El mal lector – .

El mal lector – .
El mal lector – .

A mi edad, tengo casi 50 años, ya debería haber leído todo lo necesario para decidirme por la persona que quiero ser. En cambio, he leído a la deriva. Como una rama cortada del tronco que cae por el curso de un río, quedo enganchado aquí o allá en los libros que caen en mis manos. La mayoría apenas me manchan, ni siquiera me mantienen caliente.

La corriente me arrastra hacia algo nuevo, me lanza un regalo de Navidad, recibo un mailing promocional de una editorial. Al fondo de mis estanterías, que tienen tres líneas como tres sustratos para la evolución de la vida, está todo ese papel que compré en librerías de segunda mano, de nuevo o en Cuesta de Moyano cuando aún podía permitirme elegir objetos por la tapa. Algunos incluso los leí a medias.

Casi todos estos volúmenes tienen un ex libris con mi nombre, una fecha y una nota de dónde lo compré, qué otras cosas sucedieron ese día o cómo me sentía. Estas marcas confirman que el contexto era más importante que el texto.

Todo lector sabe que los libros no leídos forman un océano infinitamente, cósmicamente, más grande que los leídos. Estos últimos son una gota, insignificante, desubicada en esa inmensidad. Al principio no importa mucho; la vida está a punto de ser navegada. Con el paso de los años, esta desproporción se convierte en una presión en el pecho, una ansiedad que impide pasar página. Vas a morir y no has leído la pequeña lista que escribiste a los 18 con las lecturas imprescindibles para antes de los 20. De esas, tachaste dos y ya ni siquiera te acuerdas de ellas.

No recordamos los libros pero lo importante es afirmar, sin mentir, que eso ya lo hemos leído. Tendríamos que releerlos, pero ¿cuánto tiempo nos quitaría esa tarea a la perpetua sentencia de perforar, mínimamente, la roca gigantesca de todos esos libros que no he leído ni leeré?

Ahora, en un libro nuevo ya no escribo nada por si al leer, con delicadeza, las primeras 20 páginas, decido regalarlo. Pero si llego al final, escribo la fecha en la última página. Ya no me importan las circunstancias en las que un libro llegó a mi vida, sólo la evidencia de que he logrado, como coronando una cima ultradestacada, llegar al final.
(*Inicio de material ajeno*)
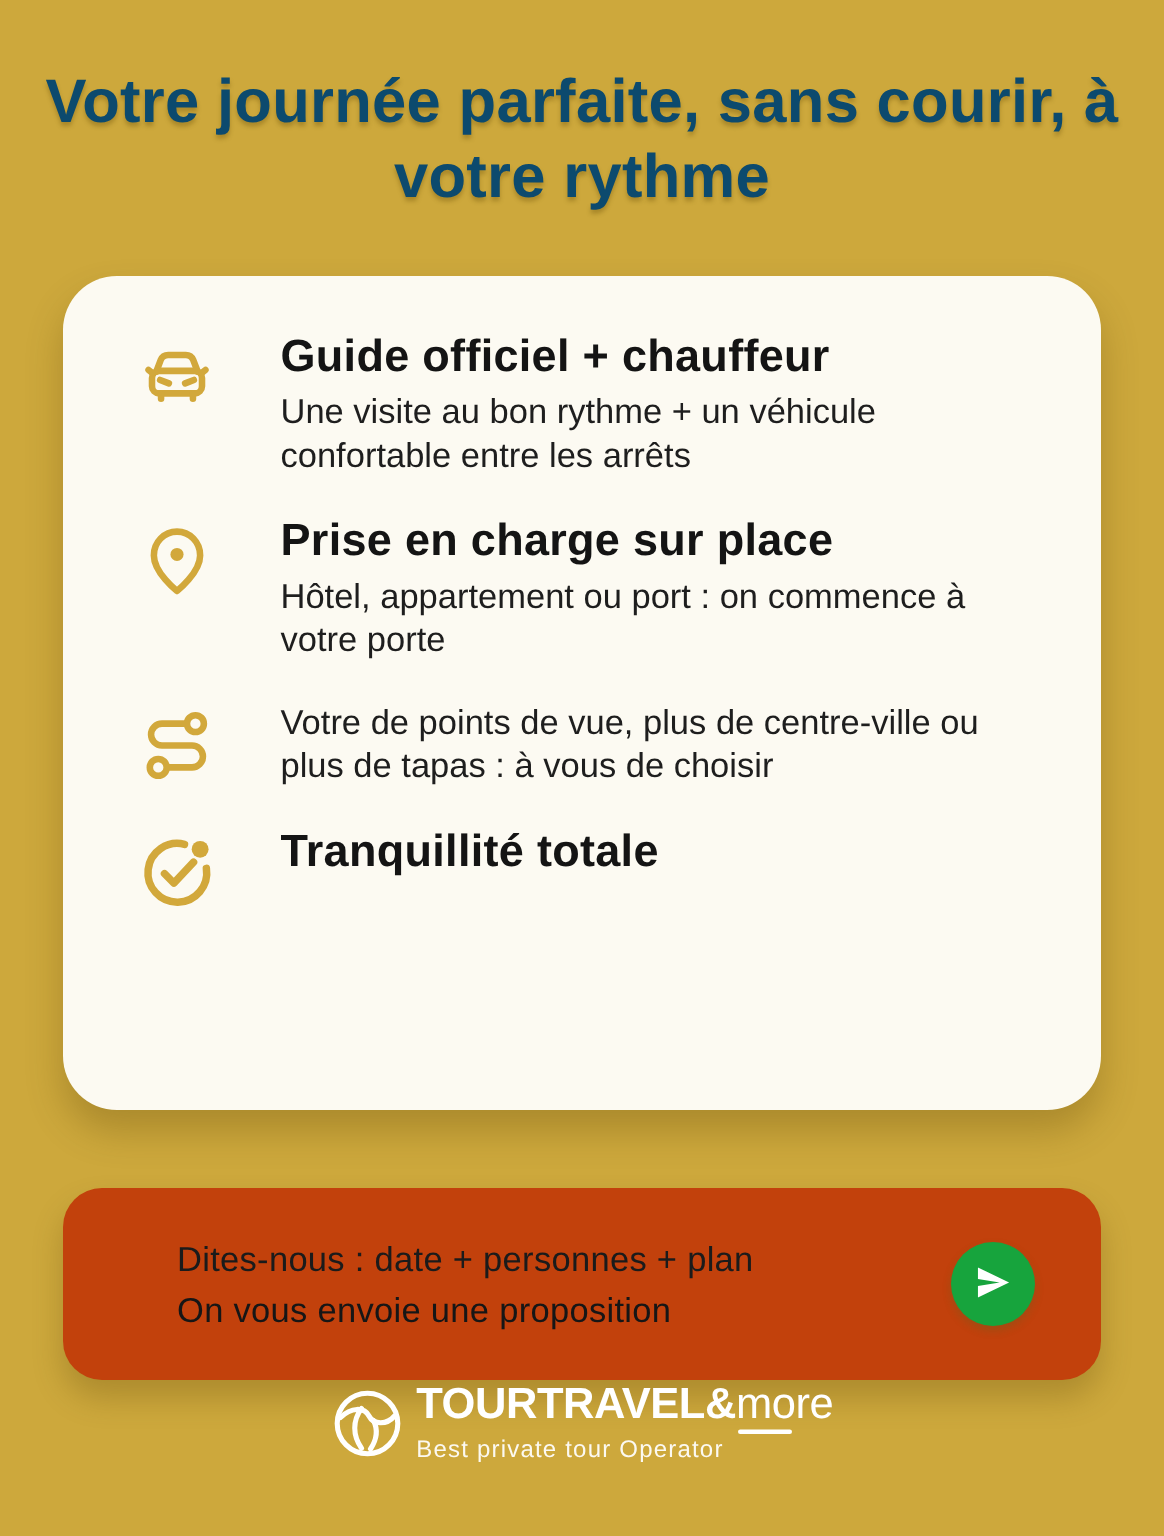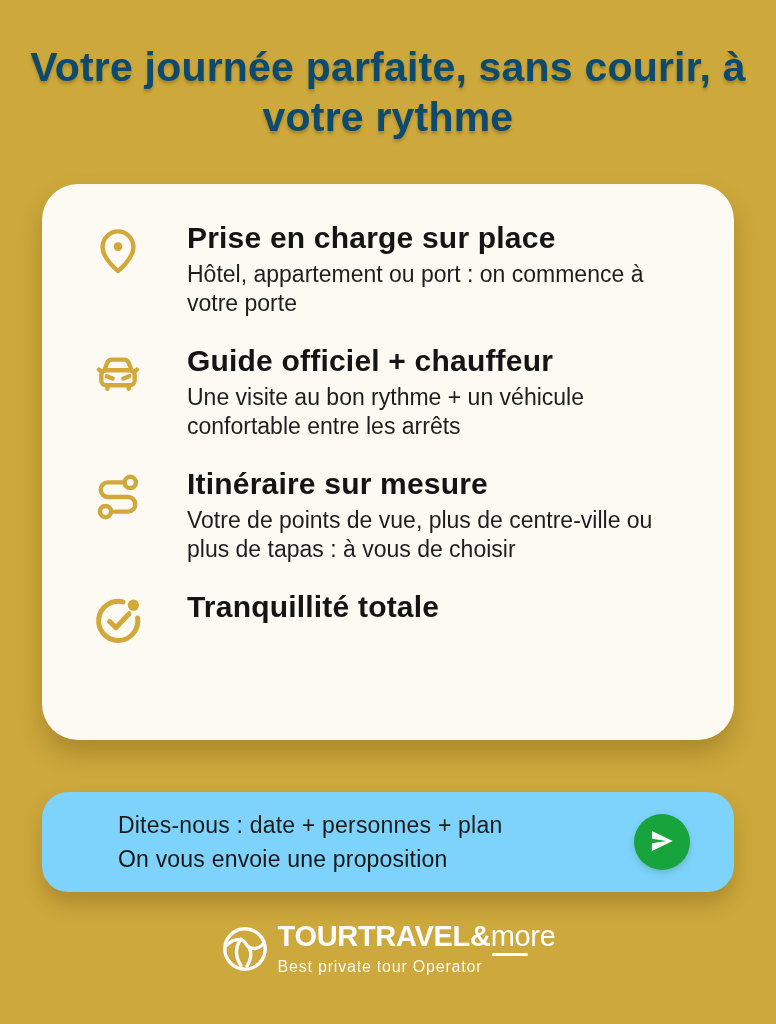"Prise en charge sur place" div.feature { order: before "Guide officiel + chauffeur" -> after "Guide officiel + chauffeur" }
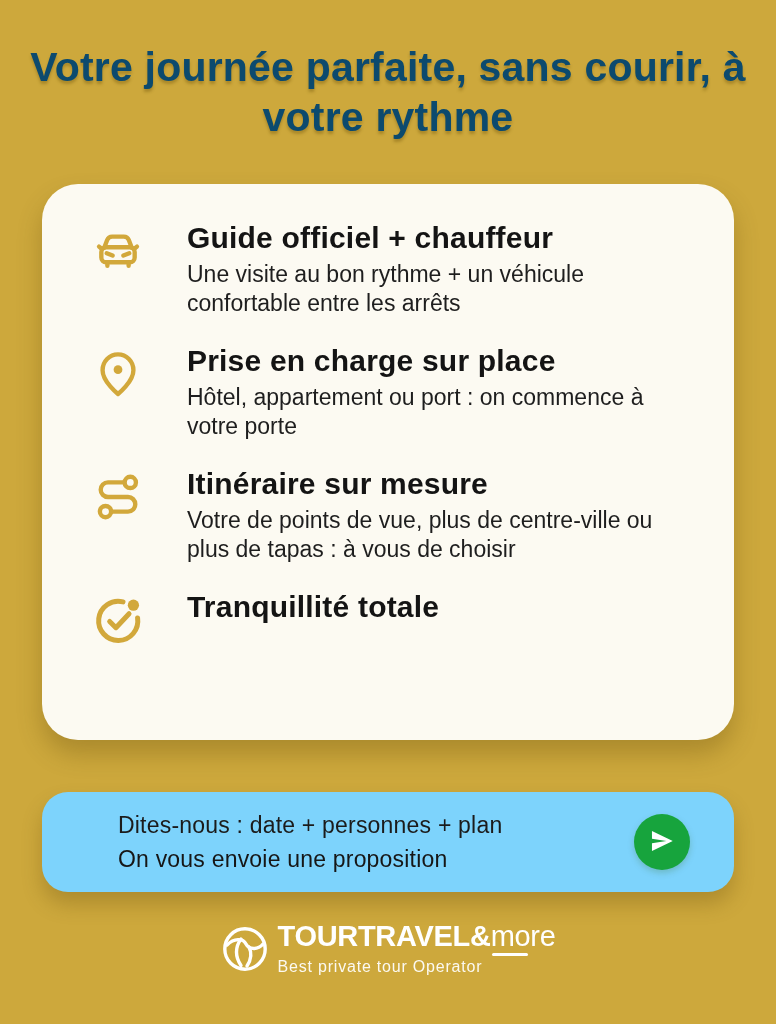"Itinéraire sur mesure" div.feature-title { html: <div>Itinéraire sur mesure</div> -> none }
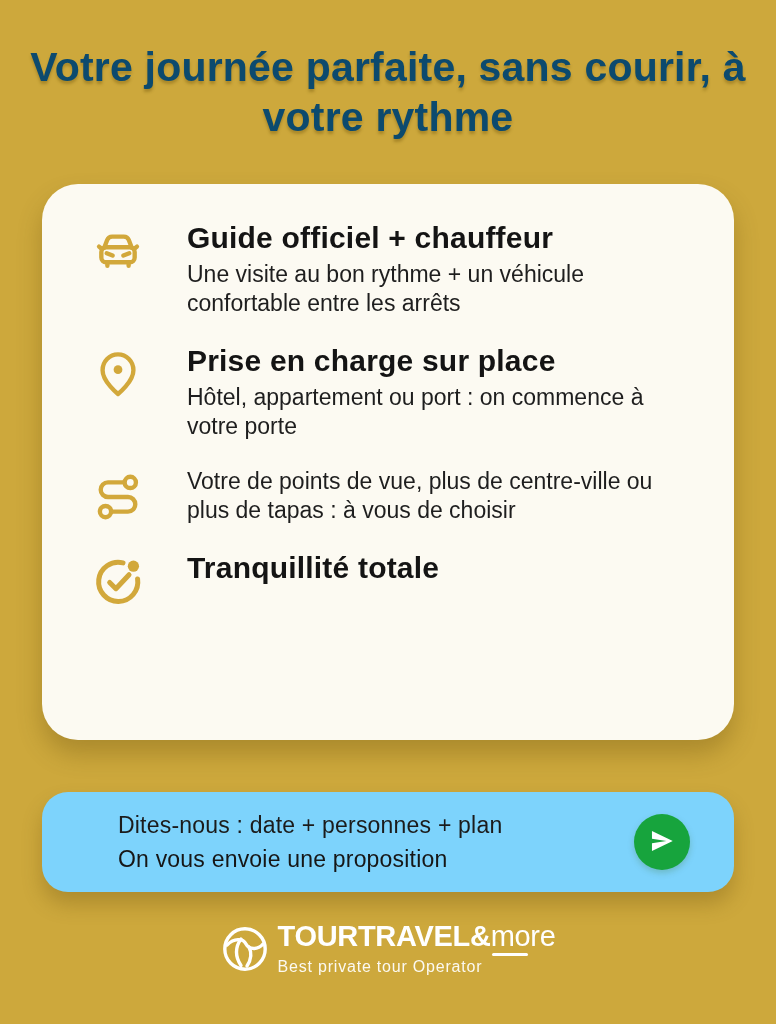"Dites-nous : date + personnes" .cta-card { background: #7dd3fc -> #c2410c; height: 100px -> 128px }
Por si algún día se me olvida eso también.

En un libro me gustan sus líneas rectas, sus márgenes blancos, sus números de página. Es un orden básico en el que me siento seguro. Me gusta quedarme dormido leyendo y no quitarme las gafas, que el libro pesa y se apoya, bien abierto, sobre mi pecho y me calienta como una manta. Casi siempre el ruido de fondo de la lectura es tan potente que me cuesta avanzar, frecuentemente me quedo atascado en una línea y la repito una y otra vez, como cuando el mango engancha la manga y entonces ya no sabes qué. es. Ibas a registrar esa habitación.

Leo levantando la cabeza. Escribo mentalmente mientras mis ojos miran las palabras. Corrijo al escritor, busco faltas de ortografía. No me caigo entre líneas ni me atrapan como rejas de una narrativa que me aprisiona. Solo a veces.